He was one of Hollywood’s and Broadway’s greatest directors, and the canon of American literature owes him mightily for being the midwife who brought ”Death of a Salesman” and “A Streetcar Named Desire” to life.
But today the legacy of Elia Kazan -- the man who also helped mold Marlon Brando and James Dean into world-class actors and establish the careers of Tennessee Williams and Arthur Miller -- is overshadowed, obliterated for some, by one’s day testimony before the communist-hunting House Un-American Activities Committee in 1952.
Kazan named 16 names, including a close friend who agreed to be named, and two Communist Party functionaries, all of whom may have been known to the committee before Kazan’s deposition. And then in the major mistake of his career, he took out an ad in the New York Times defending what he did -- becoming fixed in Hollywood folklore as the symbol of the informer.
Even his most famous movie, “On the Waterfront,” came to be viewed by some critics as a spirited defense of naming names.
Now, a 544-page biography by film historian and Time magazine film critic Richard Schickel tries to set the record straight and give Kazan, who died in 2003 at age 94, the credit that he deserves as a torrential force of American film and theater. He was perhaps the country’s dominant director from the mid-1940s through the early 1960s before assignments dried up and he wound up writing mass market bestsellers that bordered on the unreadable.
At the same time, Schickel’s book “Elia Kazan” opens up old wounds and argues that the director’s “crime,” the one for which many in Hollywood never forgave him, was a legitimate response by a man who had turned on the party some 17 years before his testimony and considered it a threat to democratic society.
“Kazan was opposed to them ... He didn’t just opportunistically rat out his friends,” Schickel said in a recent interview.
Unjust causeSchickel also quotes Kazan as saying at the time that he would give up making movies for a worthwhile cause, but this was not it.
“What the hell am I giving up this up for, to defend a secrecy I didn’t think right and to defend people who’d already been named or soon would be by someone else? I said I hated the Communists for many years and didn’t feel right about giving up my career to defend them.”

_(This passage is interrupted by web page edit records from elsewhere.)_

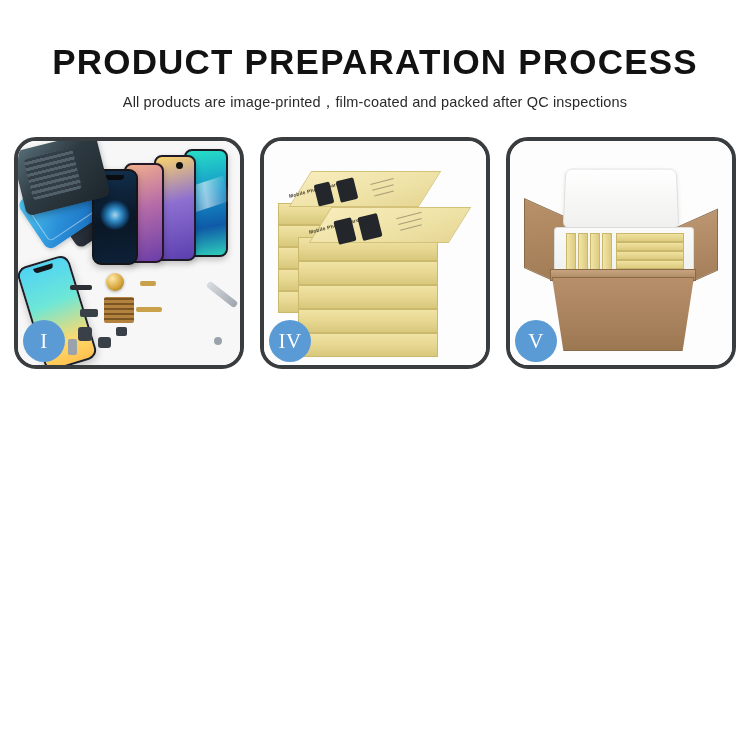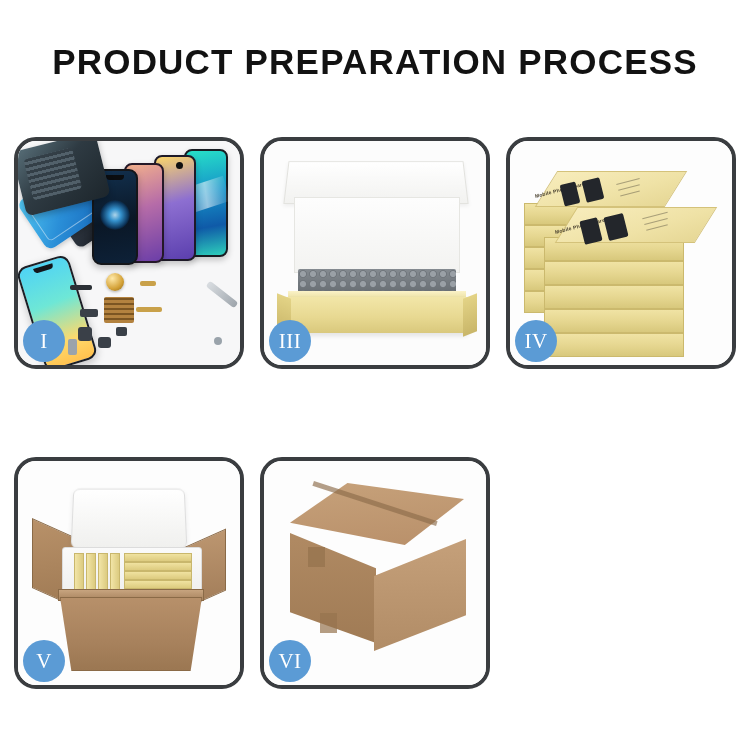--- a/index.html
+++ b/index.html
@@ -354,6 +354,7 @@
 
   <div class="header">
     <div class="title">PRODUCT PREPARATION PROCESS</div>
+    <div class="subtitle">All products are image-printed，film-coated and packed after QC inspections</div>
   </div>
 
   <div class="grid">

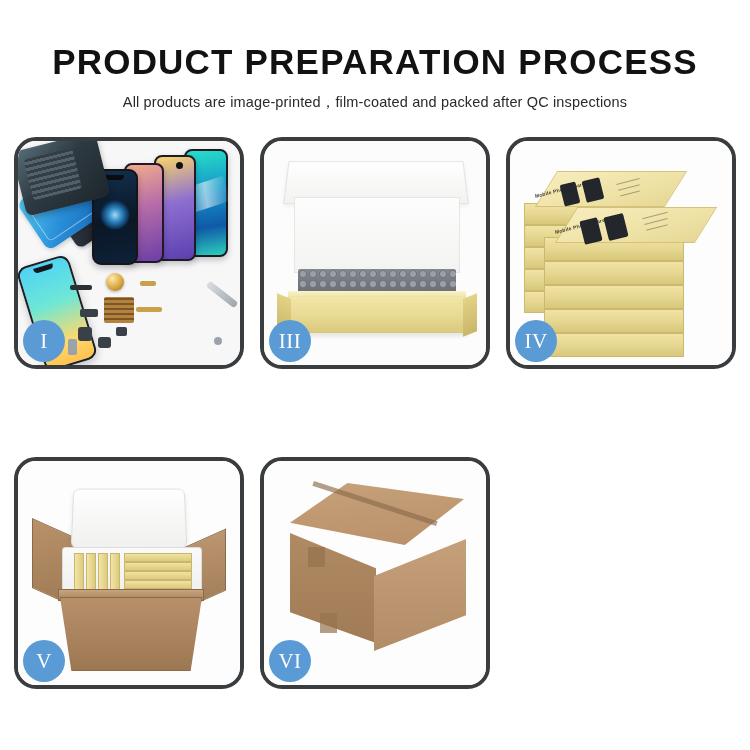--- a/index.html
+++ b/index.html
@@ -386,16 +386,6 @@
     </div>
 
 
-    <div class="panel">
-      <div class="scene p3">
-        <div class="box3-lid"></div>
-        <div class="foam3"></div>
-        <div class="bubble3"></div>
-        <div class="box3-rim"></div>
-        <div class="box3-front"></div>
-      </div>
-      <div class="badge">III</div>
-    </div>
 
     <div class="panel">
       <div class="scene p4">

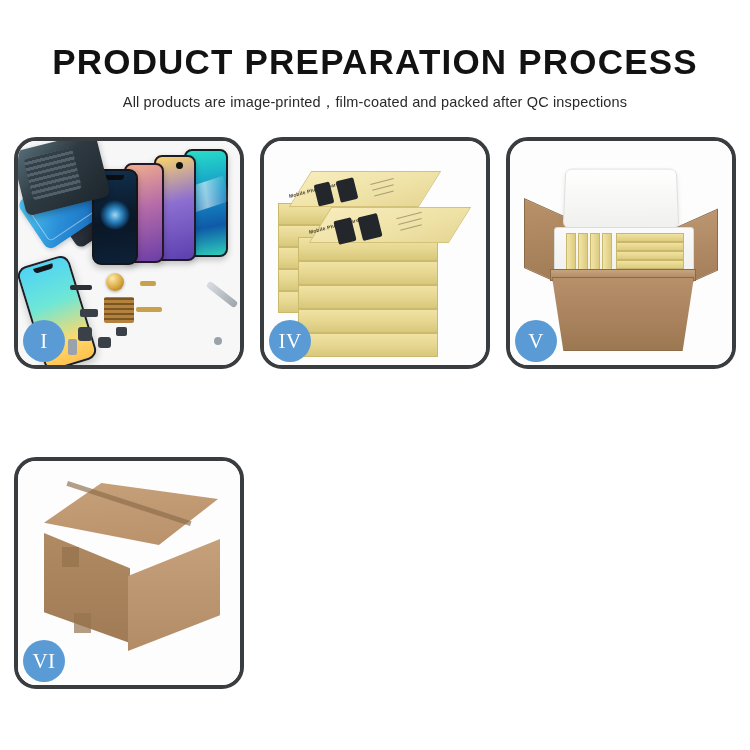--- a/index.html
+++ b/index.html
@@ -447,17 +447,6 @@
       <div class="badge">V</div>
     </div>
 
-    <div class="panel">
-      <div class="scene p6">
-        <div class="c6top"></div>
-        <div class="c6left"></div>
-        <div class="c6right"></div>
-        <div class="c6seam"></div>
-        <div class="c6tapeL"></div>
-        <div class="c6tapeB"></div>
-      </div>
-      <div class="badge">VI</div>
-    </div>
 
   </div>
 </div>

But years later Kazan admitted deep regrets. “I thought what a terrible thing I had done; not the political aspect of it because maybe that was correct but it didn’t matter now. Correct or not, all that mattered was the human side of things. I felt no political cause was worth hurting another human being for.”
Kazan’s critics pretended that he never expressed regrets and staged ugly scenes leading up to and including the 1999 Academy Awards where Kazan received an honorary Oscar. About a third of the audience at the Oscars refused to join a standing ovation.

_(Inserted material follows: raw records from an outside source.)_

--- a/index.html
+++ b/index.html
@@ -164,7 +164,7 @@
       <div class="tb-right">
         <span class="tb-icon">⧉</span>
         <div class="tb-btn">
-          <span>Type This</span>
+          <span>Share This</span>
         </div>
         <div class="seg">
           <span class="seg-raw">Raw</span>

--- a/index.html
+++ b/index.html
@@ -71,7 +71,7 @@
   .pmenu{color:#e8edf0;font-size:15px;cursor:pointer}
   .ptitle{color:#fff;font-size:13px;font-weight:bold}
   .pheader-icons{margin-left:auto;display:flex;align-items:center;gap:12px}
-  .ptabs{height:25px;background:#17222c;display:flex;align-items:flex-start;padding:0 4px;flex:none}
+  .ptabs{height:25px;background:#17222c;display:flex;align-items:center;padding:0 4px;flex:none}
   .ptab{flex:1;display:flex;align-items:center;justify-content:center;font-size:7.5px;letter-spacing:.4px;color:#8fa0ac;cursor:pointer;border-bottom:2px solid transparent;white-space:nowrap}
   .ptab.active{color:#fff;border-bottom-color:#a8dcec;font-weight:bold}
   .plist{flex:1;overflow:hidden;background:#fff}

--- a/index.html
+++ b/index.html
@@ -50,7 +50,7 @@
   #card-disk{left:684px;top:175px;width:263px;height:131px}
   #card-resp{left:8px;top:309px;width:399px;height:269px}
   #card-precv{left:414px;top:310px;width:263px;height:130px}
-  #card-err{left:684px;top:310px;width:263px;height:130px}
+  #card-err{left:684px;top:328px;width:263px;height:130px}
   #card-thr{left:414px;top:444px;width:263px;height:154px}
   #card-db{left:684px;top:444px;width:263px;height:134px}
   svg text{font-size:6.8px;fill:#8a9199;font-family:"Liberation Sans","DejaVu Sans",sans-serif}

Schickel, who was compiling a montage of film clips about Kazan for the Oscar program met resistance from Marlon Brando, who refused to allow any clip with him in it to be shown.

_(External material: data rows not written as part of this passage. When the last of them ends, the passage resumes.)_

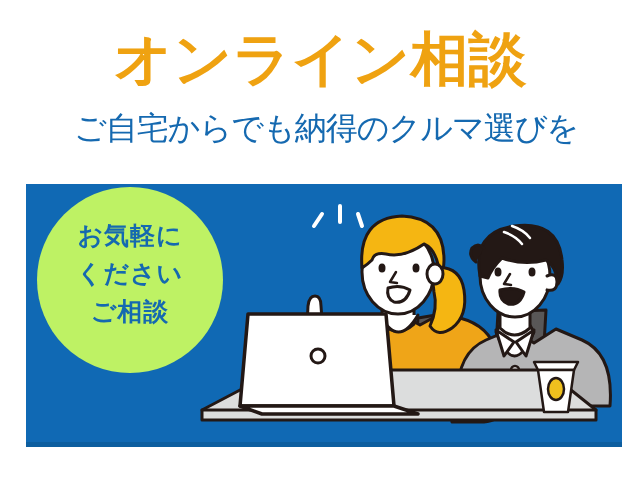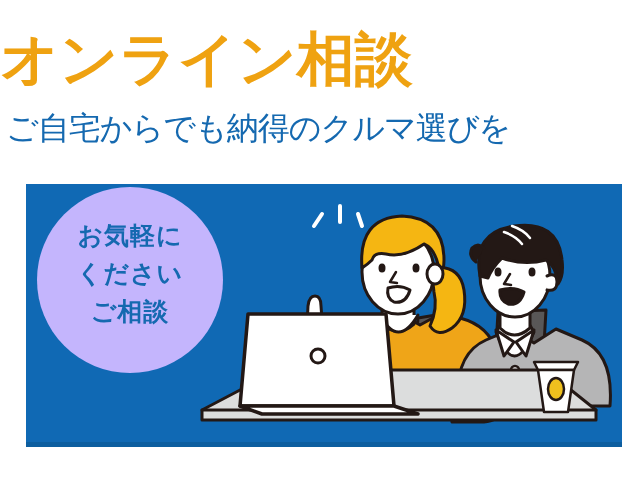--- a/index.html
+++ b/index.html
@@ -27,7 +27,7 @@
     top: 0;
     width: 640px;
     height: 178px;
-    text-align: left;
+    text-align: center;
   }
   .headline-main {
     position: absolute;

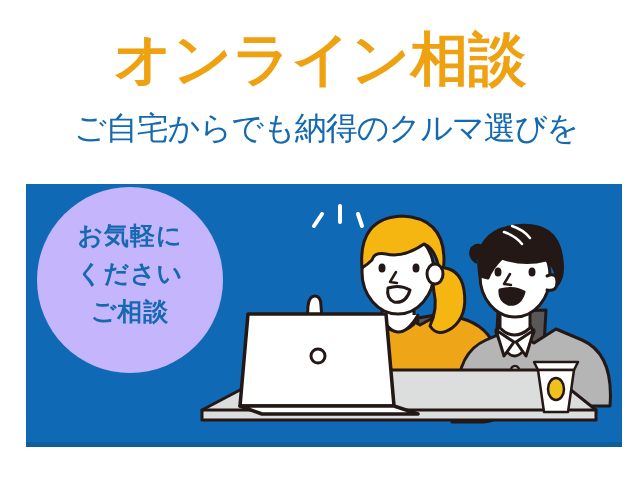--- a/index.html
+++ b/index.html
@@ -73,7 +73,7 @@
     width: 186px;
     height: 186px;
     border-radius: 50%;
-    background: #c4b5fd;
+    background: #bef264;
   }
   .bubble-text {
     position: absolute;

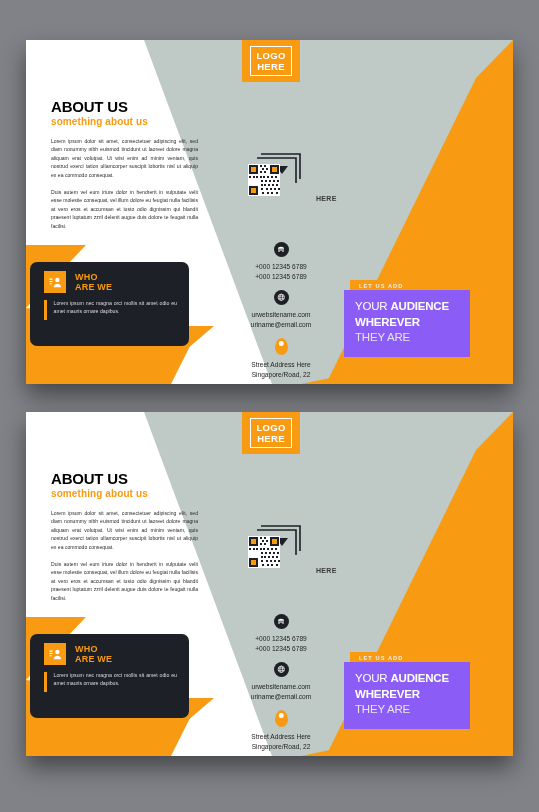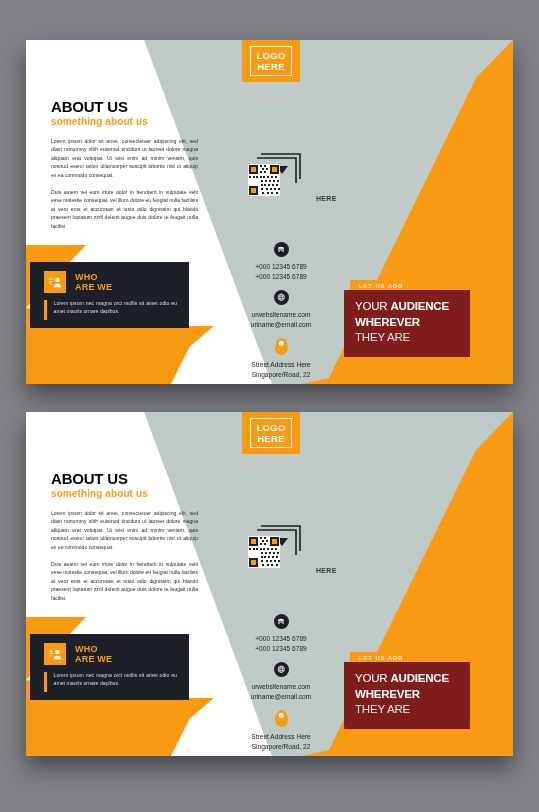--- a/index.html
+++ b/index.html
@@ -79,8 +79,9 @@
   .who{
     position:absolute;
     left:4px;top:222px;
-    width:159px;height:66px;
+    width:159px;height:84px;
     background:#1d2026;
+    border-radius:7px;
   }
   .who-head{
     display:flex;align-items:center;

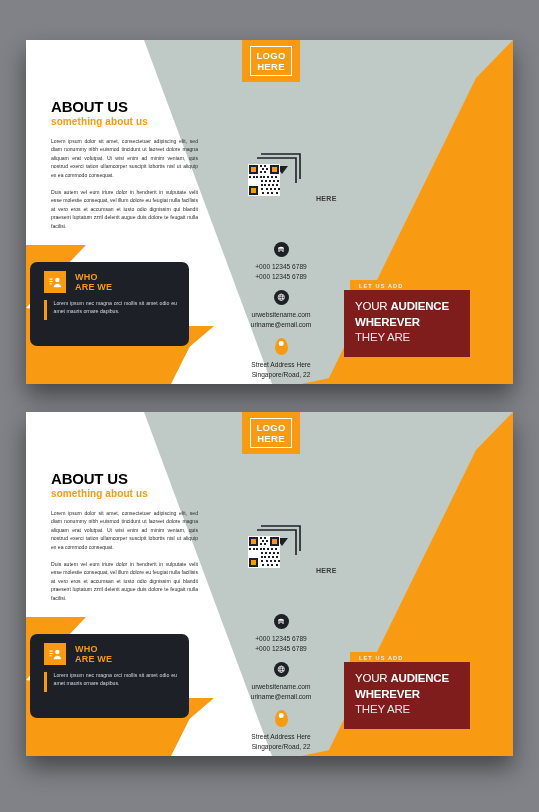--- a/index.html
+++ b/index.html
@@ -160,7 +160,7 @@
     position:absolute;
     left:318px;top:250px;
     width:126px;height:67px;
-    background:#7f1d1d;
+    background:#8b5cf6;
     padding:9px 0 0 11px;
     box-sizing:border-box;
   }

That meant that if Brando got his way, which he didn’t, no one would have seen scenes from “On The Waterfront” and ”Streetcar.”
Such was the emotion of the moment, but Schickel says look far beyond the results of that one “Dog Day’s Afternoon” in the life of Elia Kazan and try to come to terms with the magic he brought to the screen.
“He changed acting on the screen by getting actors to externalize their internal feelings --- as a way to get on screen what people are thinking about, what is moving them. It is different than movie acting which produced fabulous actors like James Cagney and Cary Grant but we never saw this kind of externalization of inner states before.
“Within a decade, our whole idea of judging a movie performance was turned upside down.”